BRIEF: The records below need to come back exactly as they are, pictures omitted.

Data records

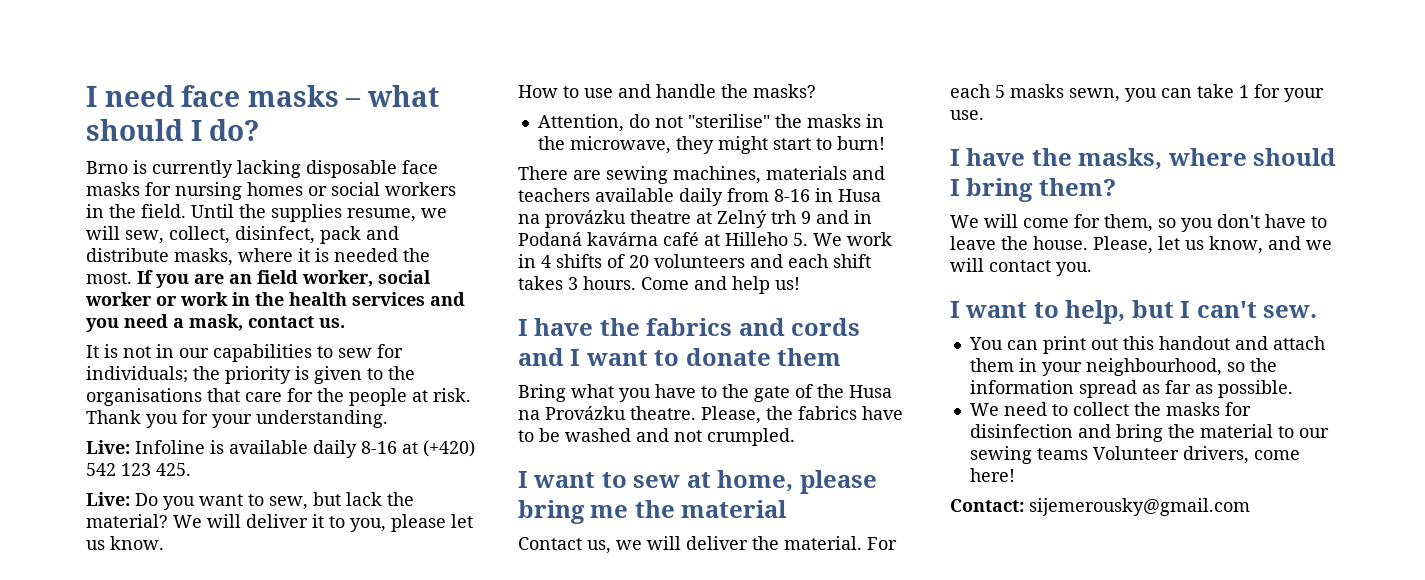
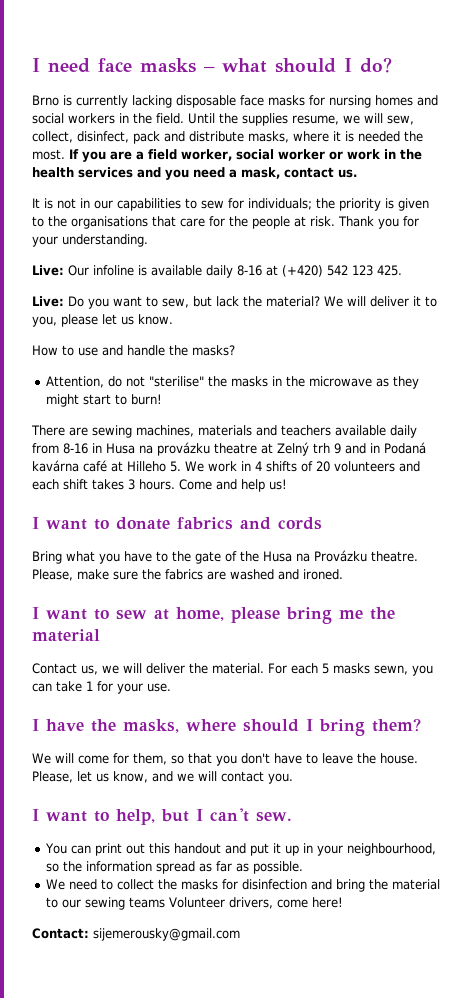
[308,186,327,196] or -> [417,95,438,106] and
[229,274,252,284] an -> [136,151,144,160] a
[135,440,205,454] Infoline -> [68,265,134,276] Our infoline
[569,136,671,154] microwave, -> [309,376,390,387] microwave as
[534,318,640,336] have the -> [46,517,170,530] want to donate
[518,348,842,366] and I want to donate them -> (322, 523) none
[766,406,903,420] [518,428,795,446] the fabrics have to be washed and not crumpled. -> [77,569,343,580] make sure the fabrics are washed and ironed.
(1176, 223) none -> [188,753,212,764] that
[1272,336,1325,350] [969,358,1014,372] attach them -> [250,843,300,856] put it up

RESULT OF THE TASK:
[308,186,327,196] or -> [417,95,438,106] and
[229,274,252,284] an -> [136,151,144,160] a
[135,440,205,454] Infoline -> [68,265,134,276] Our infoline
[569,136,671,154] microwave, -> [309,376,390,387] microwave as
[534,318,640,336] have the -> [46,517,170,530] want to donate
[518,348,842,366] and I want to donate them -> (322, 523) none
[766,406,903,420] [518,428,795,446] the fabrics have to be washed and not crumpled. -> [77,569,343,580] make sure the fabrics are washed and ironed.
(1176, 223) none -> [188,753,212,764] that
[1272,336,1325,350] [969,358,1014,372] attach them -> [250,843,300,856] put it up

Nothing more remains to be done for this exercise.